Je dois noter qu’il y a une erreur typographique dans la transcription des documents de la CIA qui se répète plusieurs fois. C’est une référence à ce qui ressemble à un bureau mystérieux à la base aérienne de Wright Patterson appelé «le grenier». Cela semblait certainement intriguant, alors j’ai décidé de m’y intéresser davantage. Malheureusement, lorsque j’ai interrogé John Greenewald à ce sujet, il m’a informé que la référence réelle n’était pas «un grenier» mais à l’ATIC, le centre de renseignement technique aérien de Wright Pat. Cela a anéanti mes espoirs d’une percée étonnante dans ce que faisait l’armée de l’air pendant les jours du projet Blue Book, mais au moins le mystère a été résolu.
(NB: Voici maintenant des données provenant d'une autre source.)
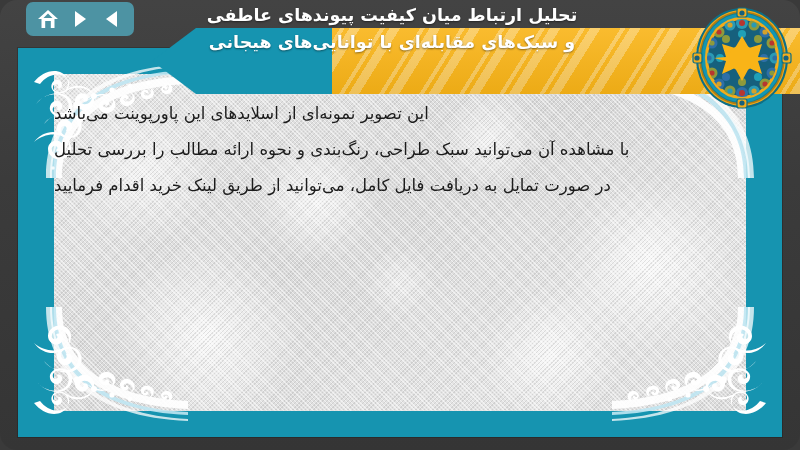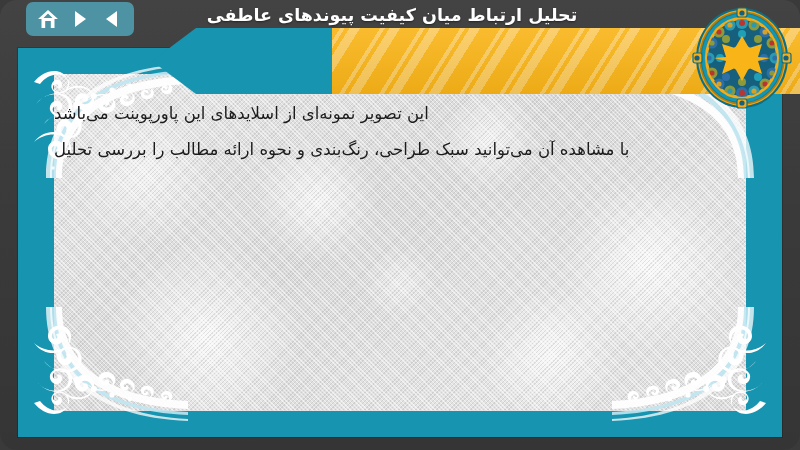--- a/index.html
+++ b/index.html
@@ -295,6 +295,7 @@
 
   <div class="title">
     <span class="l">تحلیل ارتباط میان کیفیت پیوندهای عاطفی</span>
+    <span class="l">و سبک‌های مقابله‌ای با توانایی‌های هیجانی</span>
   </div>
 
   <svg class="medallion" viewBox="0 0 100 104">

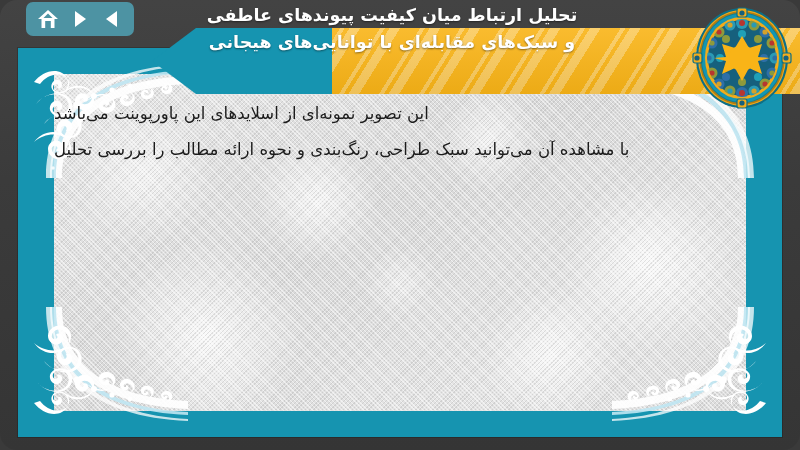--- a/index.html
+++ b/index.html
@@ -400,6 +400,7 @@
   <div class="body-text">
     <span class="ln">این تصویر نمونه‌ای از اسلایدهای این پاورپوینت می‌باشد</span>
     <span class="ln">با مشاهده آن می‌توانید سبک طراحی، رنگ‌بندی و نحوه ارائه مطالب را بررسی تحلیل</span>
+    <span class="ln">در صورت تمایل به دریافت فایل کامل، می‌توانید از طریق لینک خرید اقدام فرمایید</span>
   </div>
 
 </div>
L’essentiel ici ne concerne pas tant ce sur quoi Leon Davidson enquêtait, mais la façon dont le gouvernement percevait ses activités. Il semble assez évident que toute personne enquêtant sur le phénomène UAP attirera tôt ou tard l’attention de nos agences de renseignement. Si vous êtes l’un de ces enquêteurs, il y a fort à parier qu’un dossier existe déjà sur vous quelque part dans les entrailles de la CIA, du FBI, du Pentagone, et Dieu ne sait où d’autre. Mais c’est peut-être juste le prix que nous payons pour chercher une explication de l’engin énigmatique observé flottant dans nos cieux.

Dormez bien, les amis. Je suis sûr que je viens de vous faire vous sentir beaucoup mieux.